(Provided records)
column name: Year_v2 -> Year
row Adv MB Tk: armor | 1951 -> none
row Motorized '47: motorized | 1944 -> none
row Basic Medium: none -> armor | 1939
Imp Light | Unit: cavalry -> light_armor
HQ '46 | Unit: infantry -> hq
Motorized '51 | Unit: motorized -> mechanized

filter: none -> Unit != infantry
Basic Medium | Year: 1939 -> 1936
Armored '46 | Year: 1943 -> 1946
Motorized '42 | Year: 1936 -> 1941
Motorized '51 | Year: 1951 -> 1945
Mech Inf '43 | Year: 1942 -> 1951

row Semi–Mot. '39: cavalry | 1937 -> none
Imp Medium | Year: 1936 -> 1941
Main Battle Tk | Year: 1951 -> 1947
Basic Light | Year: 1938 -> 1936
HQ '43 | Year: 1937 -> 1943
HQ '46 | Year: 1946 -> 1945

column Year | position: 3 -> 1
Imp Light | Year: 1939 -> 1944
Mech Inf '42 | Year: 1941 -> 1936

(Task objective) Please repeat the entries above exactly as they read.

(Task output)
column name: Year_v2 -> Year
row Adv MB Tk: armor | 1951 -> none
row Motorized '47: motorized | 1944 -> none
row Basic Medium: none -> armor | 1939
Imp Light | Unit: cavalry -> light_armor
HQ '46 | Unit: infantry -> hq
Motorized '51 | Unit: motorized -> mechanized

filter: none -> Unit != infantry
Basic Medium | Year: 1939 -> 1936
Armored '46 | Year: 1943 -> 1946
Motorized '42 | Year: 1936 -> 1941
Motorized '51 | Year: 1951 -> 1945
Mech Inf '43 | Year: 1942 -> 1951

row Semi–Mot. '39: cavalry | 1937 -> none
Imp Medium | Year: 1936 -> 1941
Main Battle Tk | Year: 1951 -> 1947
Basic Light | Year: 1938 -> 1936
HQ '43 | Year: 1937 -> 1943
HQ '46 | Year: 1946 -> 1945

column Year | position: 3 -> 1
Imp Light | Year: 1939 -> 1944
Mech Inf '42 | Year: 1941 -> 1936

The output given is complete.